BigSet: Turn Plain-English Requests into Live, Structured Datasets
TL;DR: BigSet uses LLMs and constrained AI agents to infer a table schema from plain-English instructions, discover matching web targets, and run parallel, budgeted sub-agents to extract, dedupe, and export live datasets—no hand-coded scrapers required. It’s open-source (AGPL-3.0), self-hosted via Docker, and best suited for rapid prototyping of prospecting, monitoring, and competitive-intel workflows.

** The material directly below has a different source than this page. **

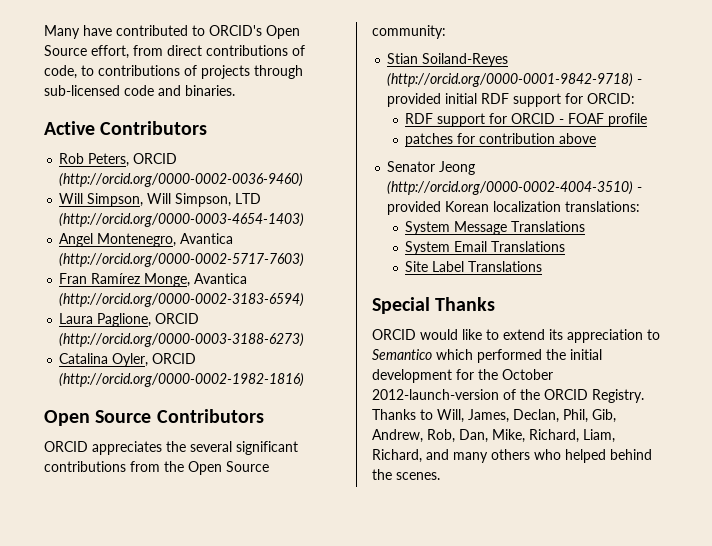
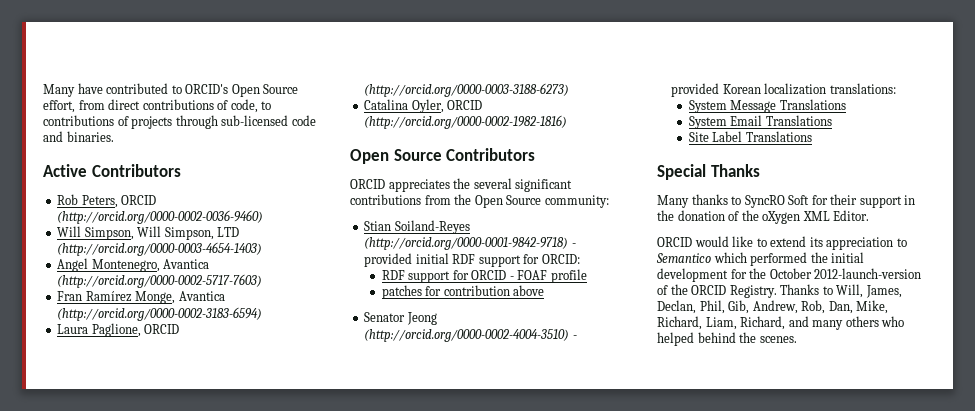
(496, 304) none -> [657,194,916,208] [657,210,870,224] // Many thanks to SyncRO Soft for their support in the donation of the oXygen XML Editor.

Why this matters for business leaders
Sales teams, product managers, and competitive-intel squads spend hours stitching lists together: startup directories, hiring signals, pricing pages, supplier inventories. Building reliable scrapers is slow and brittle. BigSet reframes that work by letting you describe the table you want in plain English and returning a downloadable dataset populated from live web sources. The upside is speed and repeatability; the catch is operationalizing model and scraping costs, plus governance for legal and privacy risks.
Scenario: your SDR team needs an up-to-date list of 1,000 AI startups hiring in the U.S., with careers pages and LinkedIn headcounts. Instead of shipping a feature request to engineering, you type a sentence, validate a proposed schema, and let BigSet fetch and refresh that table on a cadence. That’s the user story BigSet targets.
What BigSet actually does
- Natural-language → schema: You describe the table in plain English and BigSet proposes a schema (column names and types).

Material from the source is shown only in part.